Before the breakup of Yugoslavia in 1991, the JNA’s chemical weapons program produced the nerve agent sarin, the blister agent sulfur mustard, the psychochemical incapacitant BZ, and the irritants CS and CN, and turned these chemical agents into weapons, according to former JNA officers and technicians, as well U.S. and NATO reports.10 In addition, the JNA also produced the choking agent phosgene, the psychochemical incapacitant LSD-25, and the irritant chloropicrin, and experimented with laboratory quantities of the nerve agents soman, tabun and VX, the blister agents nitrogen mustard and lewisite, and the blood agent cyanogen chloride.11 Many of these agents are lethal or injurious in extremely small doses.

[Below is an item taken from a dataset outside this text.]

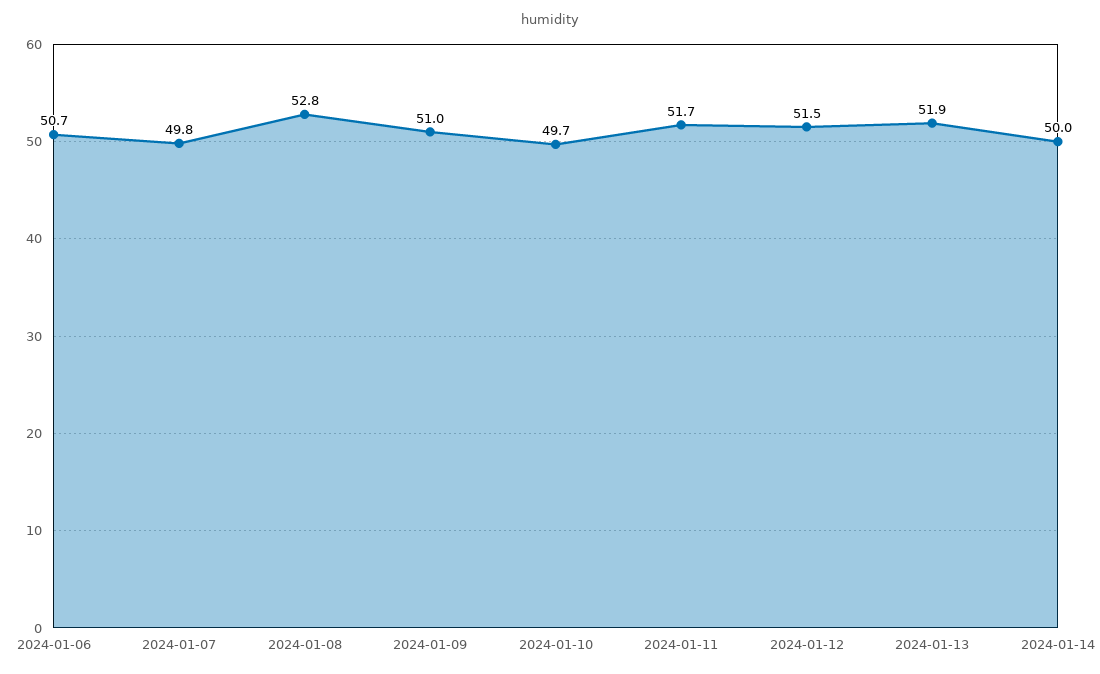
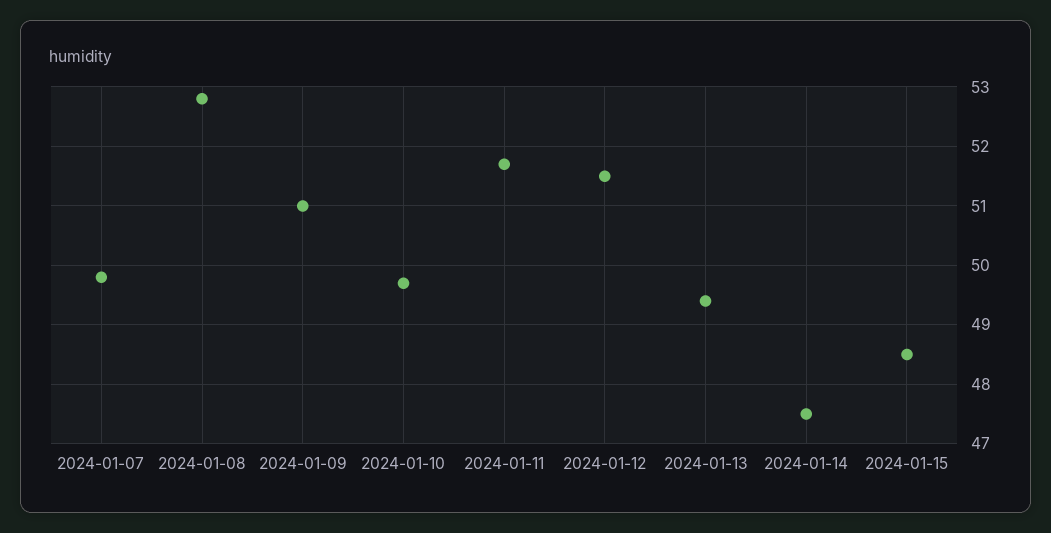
2024-01-06: 50.7 -> none
2024-01-13: 51.9 -> 49.5
2024-01-14: 50 -> 47.5
2024-01-15: none -> 48.5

Nerve agents are highly toxic chemicals that even in very small quantities can produce convulsions and rapid death. They are colorless and odorless in a pure state and can act after inhalation or following absorption through the skin or eyes. The general symptoms of nerve agent exposure in order are: running nose, tightness of chest, dimness in vision and contraction of the pupils of the eye to pinpoints, difficulty in breathing, drooling and excessive sweating, nausea, vomiting, cramps, involuntary defecation and urination, twitching, jerking and staggering, headache, confusion, drowsiness, coma and convulsion. These symptoms are followed by cessation of breathing and death, usually less than fifteen minutes after a fatal dose—a drop or less—is absorbed.12 Nerve agents will penetrate normal clothing. The JNA produced sarin and made it into a weapon, and produced smaller quantities of tabun, soman and VX nerve agents.13

Blister agents are chemicals that affect the eyes and lungs, and blister the skin. Although many have a detectable odor, most are insidious in action, only producing symptoms hours or sometimes days after exposure. Blister agents produce long-term and painful, incapacitating injuries, much like burns, and may cause death through secondary infection or damage to the lungs.14 The JNA produced large quantities of sulfur mustard and produced smaller quantities of nitrogen mustard and lewisite (a rapidly acting blister agent).15

Choking agents attack the respiratory tract. Exposure to a choking agent can cause the respiratory membranes to swell, and in severe cases can lead to death through pulmonary oedema (death results from a lack of oxygen when the lungs become filled with liquid).16 The first choking agent employed in war was chlorine (during World War I). The Bosnian government produced limited quantities of munitions filled with what is thought to have been chlorine during the war.17 These kinds of chemical agents are no longer considered to be effective military weapons by most states.18 According to Gen. Binenfeld, the JNA produced fifteen tons of phosgene, a more toxic choking agent, for military use before the war in Bosnia.19

Incapacitating chemical agents are intended to produce physiological or mental effects that prevent exposed military personnel from performing their duties for significant periods of time. With these agents, the incapacitation is only temporary and complete recovery is expected. Some of these agents lend themselves to covert purposes where use is to confuse or can be plausibly denied. One such agent is BZ, which produces a variety of symptoms, including restlessness, dizziness or giddiness, failure to obey orders, confusion, loss of memory, erratic behavior, stumbling or staggering, vomiting, slurred or nonsensical speech, hallucinatory behavior, disrobing, mumbling, stupor and coma.20 The JNA produced the agent BZ, or some similar compound, turned it into a weapon, and developed doctrine for its use. The JNA also produced smaller quantities of LSD.21 It is unclear if the JNA-produced BZ is the same as that standardized in the 1960s by the U.S. Army. (The United States discontinued production of BZ and destroyed its stockpile because the agent was considered unreliable and its effect unpredictable.22) The JNA doctrine, before the war, was to use this agent against enemy forces, and then capture or kill those affected.23

Riot control agents cause tearing of the eyes or irritation of the skin or respiratory tract. The United States does not consider riot control agents—as opposed to incapacitating agents—to be chemical weapons.24 The United States military used large quantities of riot control agents in Vietnam in an effort “to ‘flush out’ unmasked troops from places of concealment or protective positions…and to facilitate their capture or their neutralization by other weapons,”25 but in 1975 renounced the first use of riot control agents in war except in certain defensive circumstances. Human Rights Watch includes reference to riot control agents in this report because the JNA described these munitions as chemical weapons in its manuals and produced these munitions for offensive operations. The 1993 Chemical Weapons Convention explicitly bans the use of riot control agents as a method of warfare. The JNA produced, and made weapons of, huge quantities of the tear agents CS and CN, and there are numerous reports of the use of these agents, by all sides, during the war in Bosnia (see below).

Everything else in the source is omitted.